Starting in the spring 2013, I videotaped the lectures for my MATH 676: Finite element methods in scientific computing course at the KAMU TV studio at Texas A&M. These are lectures on many aspects of scientific computing, software, and the practical aspects of the finite element method, as well as their implementation in the deal.II software library. Support for creating these videos was also provided by the National Science Foundation and the Computational Infrastructure in Geodynamics.
The videos are part of a broader effort to develop a modern way of teaching Computational Science and Engineering (CS&E) courses. If you are interested in adapting our approach, you may be interested in this paper I wrote with a number of education researchers about the structure of such courses and how they work.
Note 1: In some of the videos, I demonstrate code or user interfaces. If you can't read the text, change the video quality by clicking on the "gear" symbol at the bottom right of the YouTube player.

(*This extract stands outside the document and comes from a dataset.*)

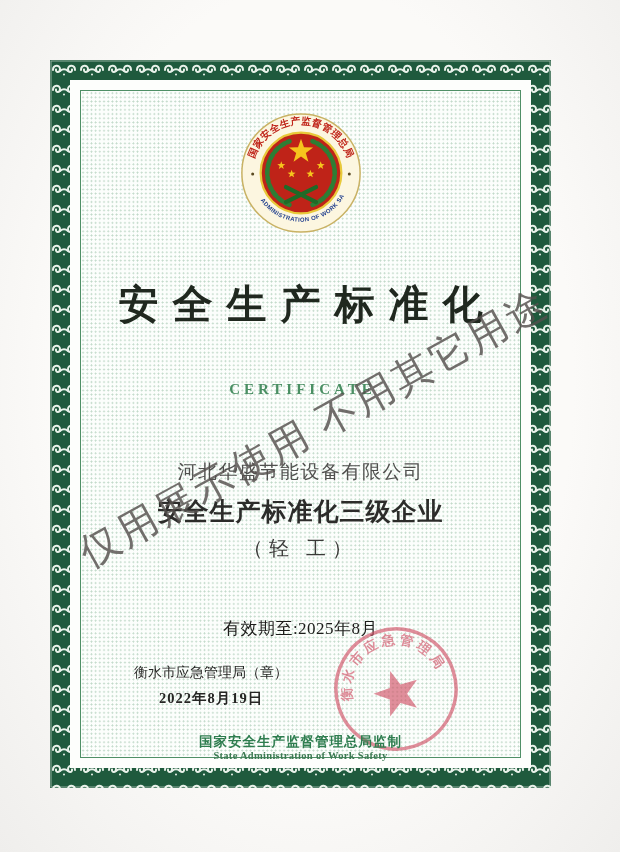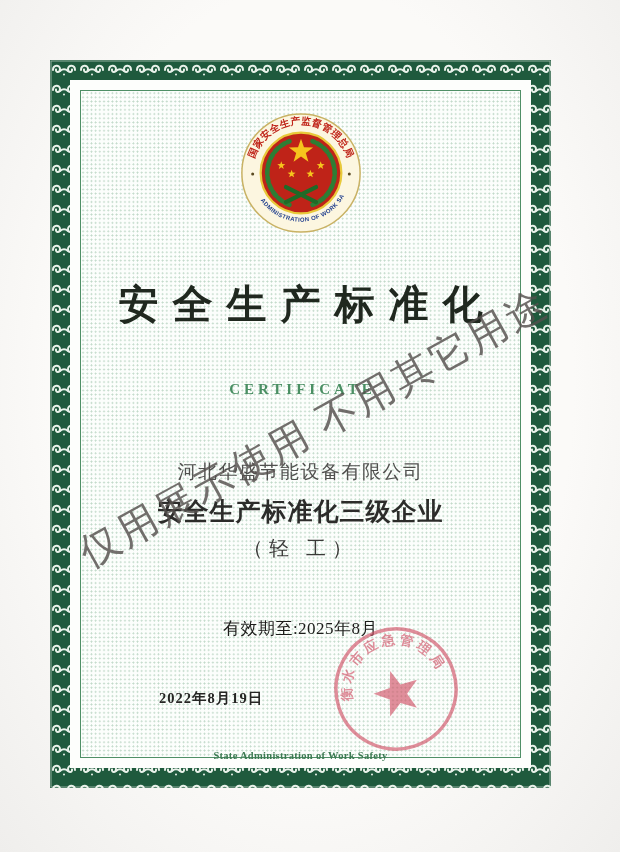"衡水市应急管理局（章）" div.issuer { html: none -> <div>衡水市应急管理局（章）</div> }
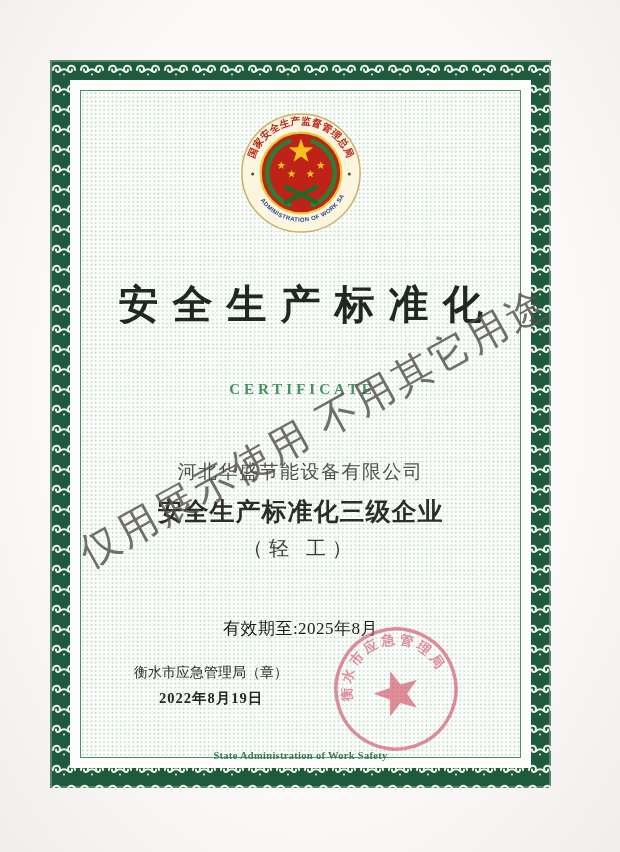"国家安全生产监督管理总局监制" div.footer-zh { html: none -> <div>国家安全生产监督管理总局监制</div> }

Note 2: deal.II is an actively developed library, and in the course of this development we occasionally deprecate and remove functionality. In some cases, this implies that we also change tutorial programs, but the nature of videos is that this is not reflected in something that may have been recorded years ago. If in doubt, consult the current version of the tutorial.

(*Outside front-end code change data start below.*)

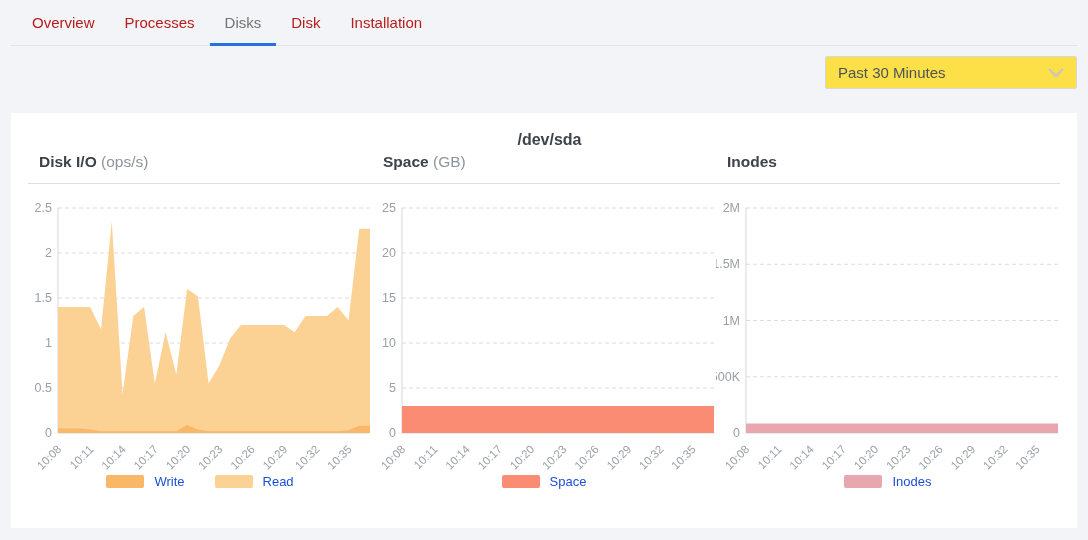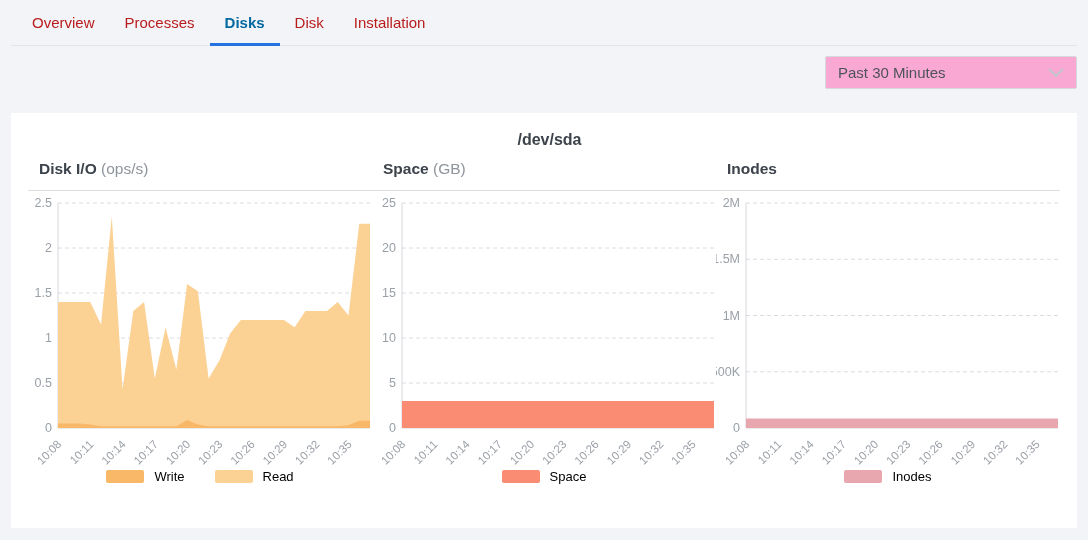"Disks" .tab.active { color: #0369a1 -> #737373; font-weight: bold -> normal }
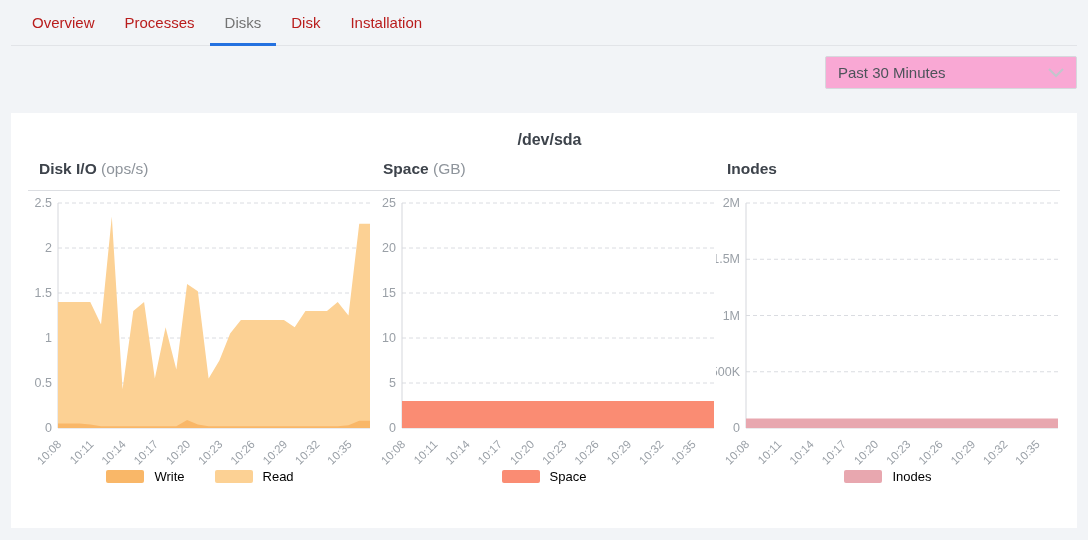"Past 30 Minutes" .select { background: #f9a8d4 -> #fde047 }
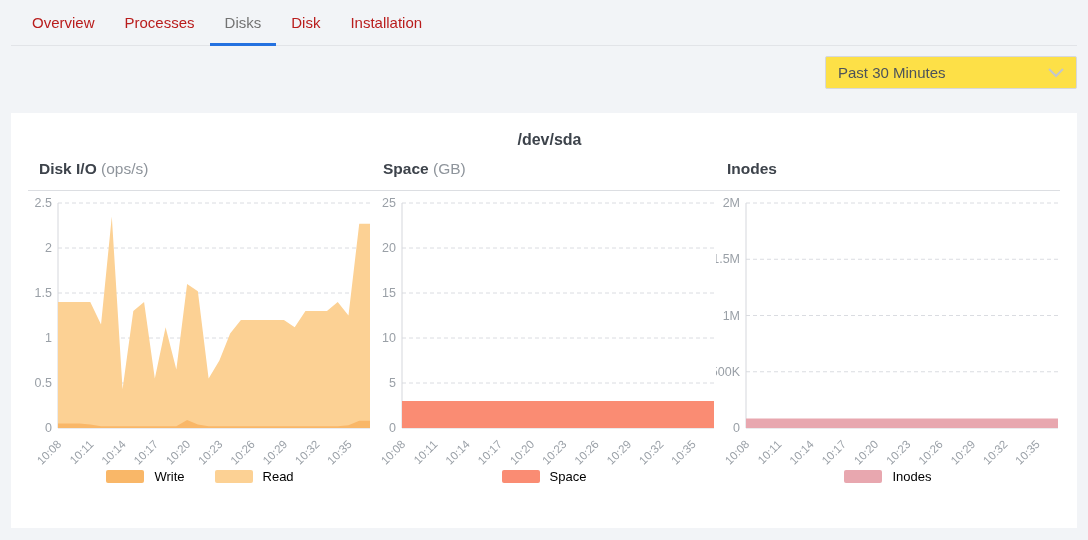"Disk I/O (ops/s)" .chart-titles { margin-top: 11px -> 4px }
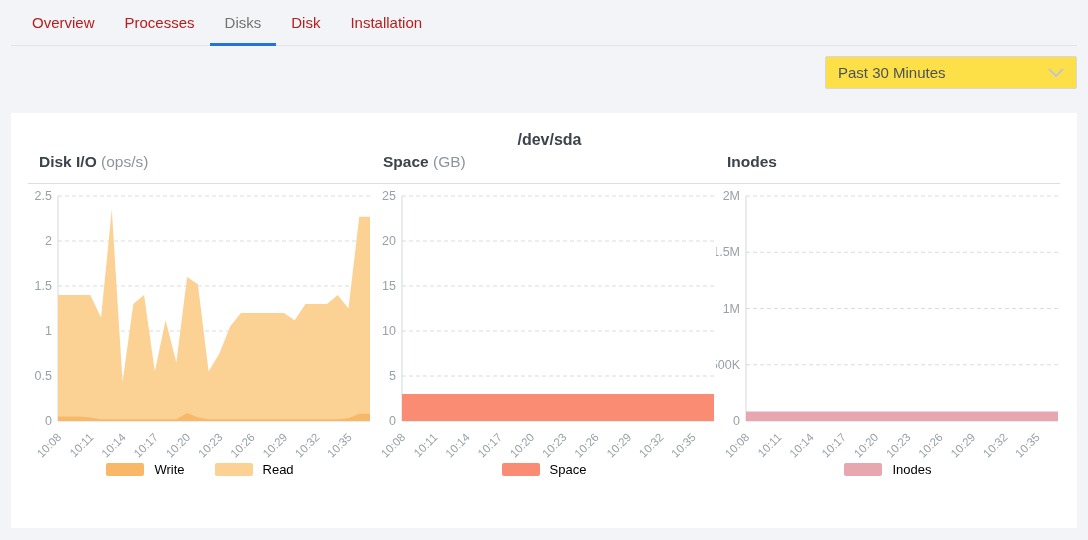"2.5" .charts { margin-top: 0px -> 12px }
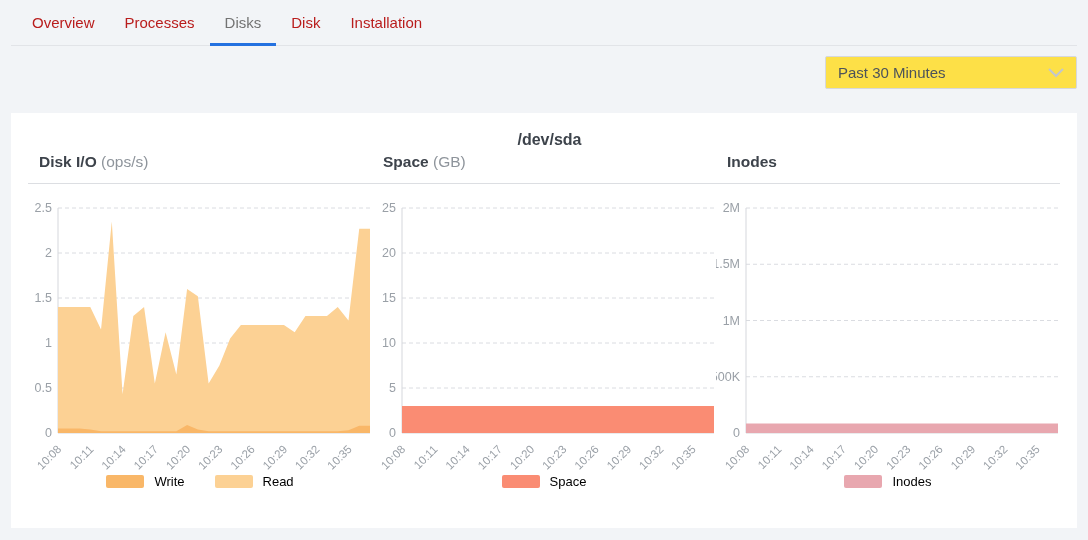"Write" .legend-item { color: #000000 -> #1d4ed8 }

Lecture 32.75: Learning to use modern tools, part 5b: Version control systems (VCSs), git
Continuing discussions of version control systems, this lecture is
about the git system that is widely
used today by groups working together on the same code. It differs
from Subversion in that there is no single repository, but
everyone has one or more repositories and patches flow from one to the
other. The lecture discusses the philosophical differences between the
two programs and shows some of the common workflows.
Note: There are many other excellent resources out there that introduce git. For example, the excellent Software Carpentry project has this lesson with much more detail than I cover in my video. There is also a video version of this lesson.